Comment 103341

By Kevo (registered) | Posted July 21, 2014 at 21:18:11 in reply to Comment 103338

The same could be said for almost anything the government funds, especially anything involving roads (this is especially true of highways and car-dependent suburbs).

Part of the benefit is that vacant or inefficiently used lands (parking lots, strip malls, etc.) are replaced by developments that can increase the tax rolls by a substantial amount. Furthermore, those denser infill developments are more efficient to service (water, sewage, telephone, cable, gas, electricity, schools, rec centres, parks, etc. already exist) and save the taxpayer substantial amounts of money in the near and long term than the wasteful expansion that we've seen take place in Stoney Creek and on the Mountain.

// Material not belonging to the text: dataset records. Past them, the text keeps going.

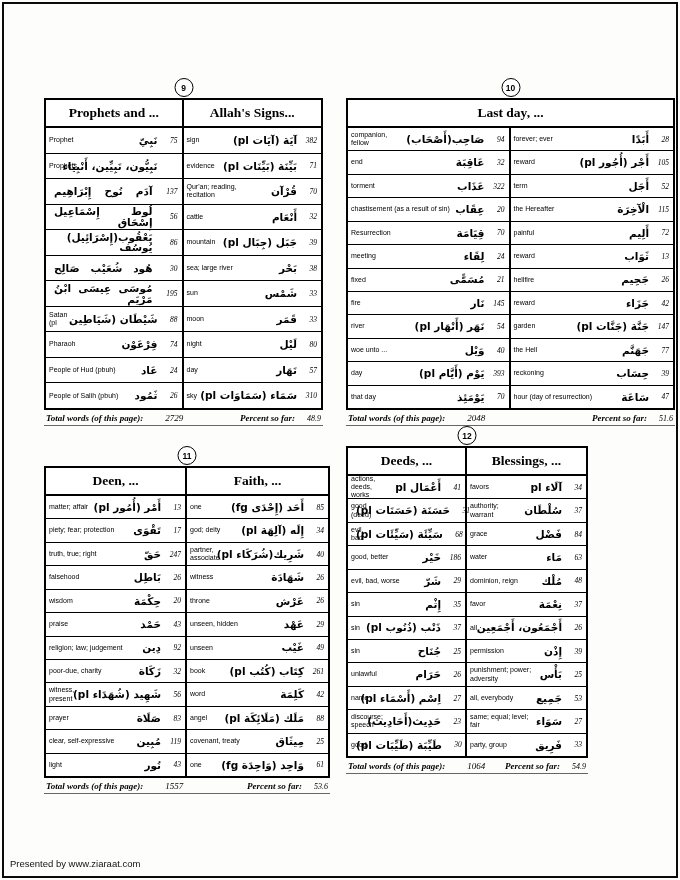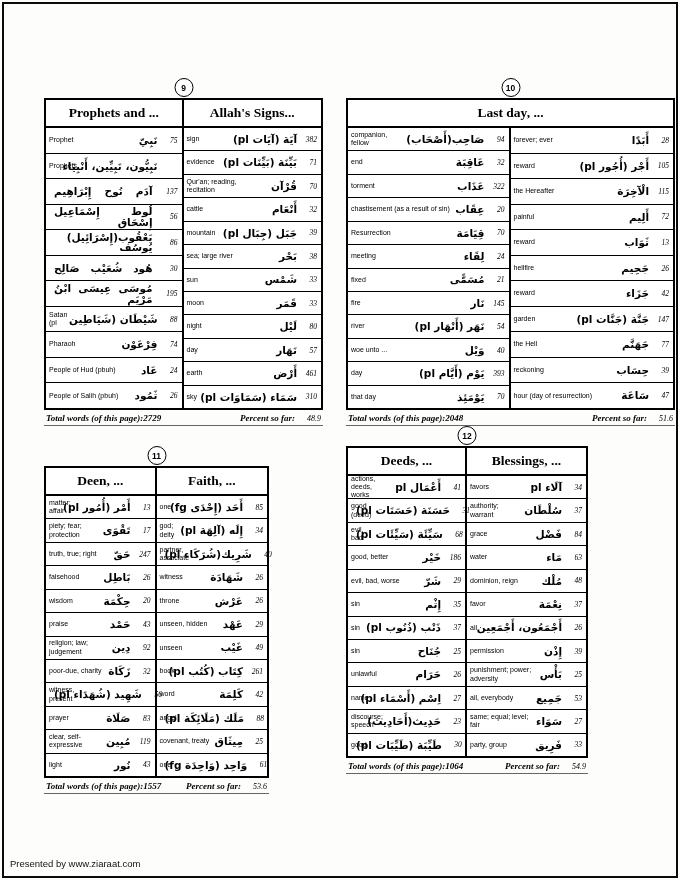"أَجَل" div.row { html: none -> <div> <div>term</div> <div>أَجَل</div> <div>52</div> </div> }
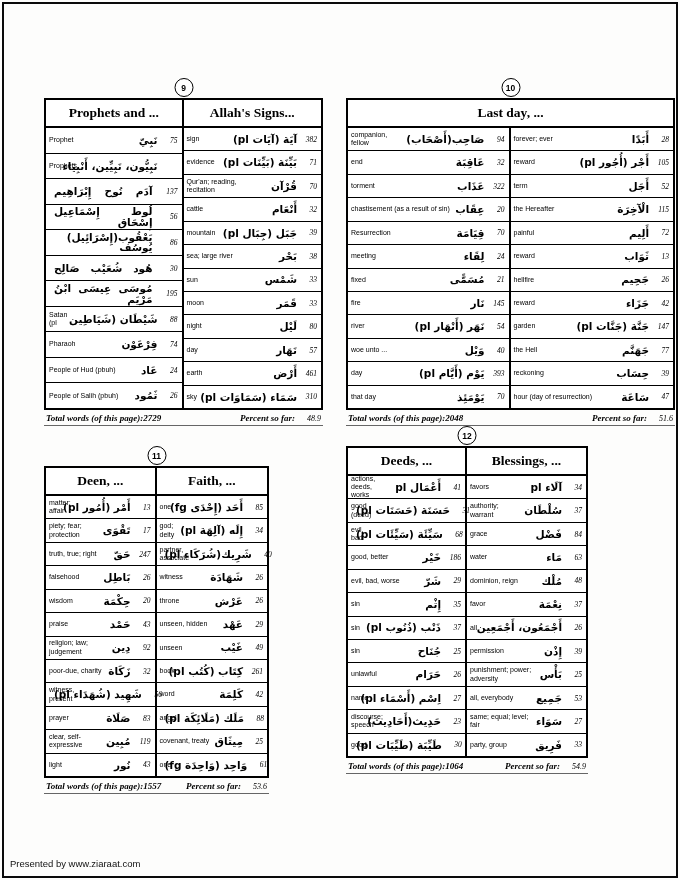"أَرْض" div.row { html: <div> <div>earth</div> <div>أَرْض</div> <div>461</div> </div> -> none }
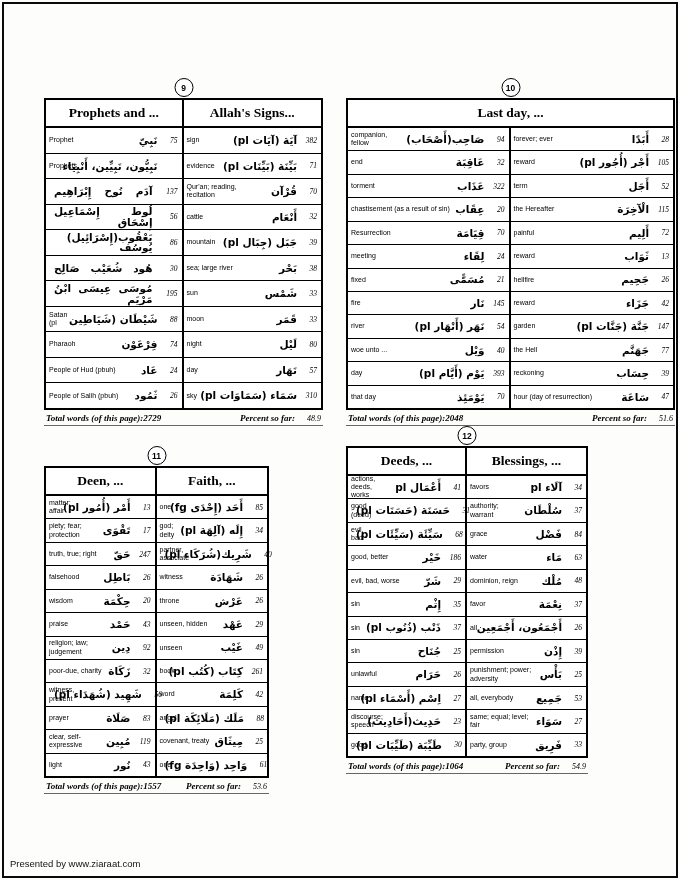"2729" .totals .tv { font-weight: bold -> normal; margin-left: none -> 22px }
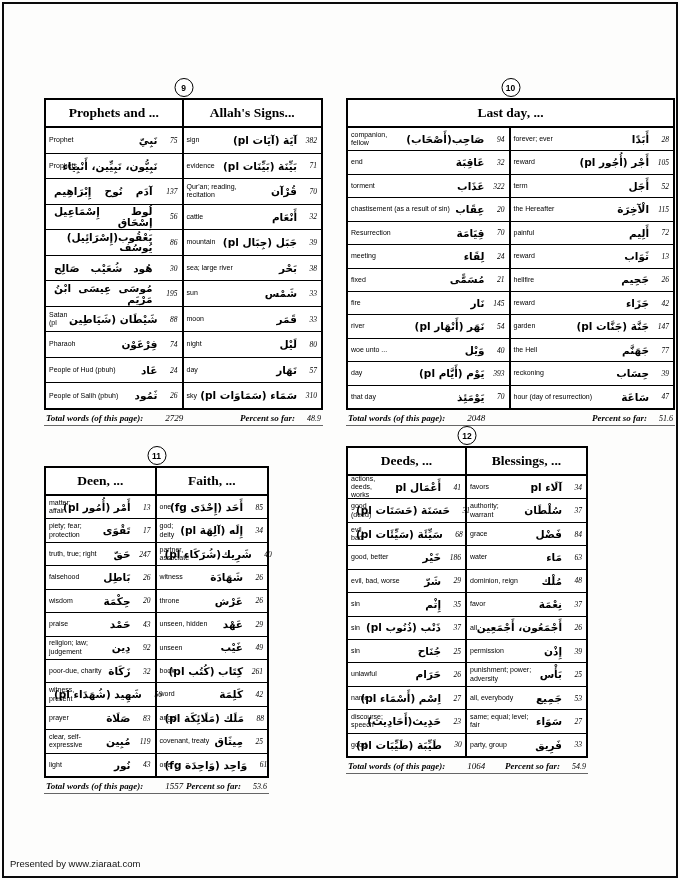"11" .q2 { width: 225px -> 286px }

Plus, everyone's got to make concessions in a city. The old city funded/funds the expansion outwards that depends on government subsidies for the initial capital, more expensive servicing, and more expensive repairs in the future. The lower city is where a fair number of the jobs in Hamilton exist and the lower city was built on the back of the street railway (much like the streetcar suburbs of Bloor West Village, the Danforth, College St, etc. in Toronto), so it makes sense to build something that raises tax rolls, pays for old in-situ infrastructure to be replaced, increases the viability of running a business downtown, and moves people in areas that have the most need and use.

My 2cents anyways... I'm a bit of a capitalist when it comes to government infrastructure (mainly because I'm an urbanist).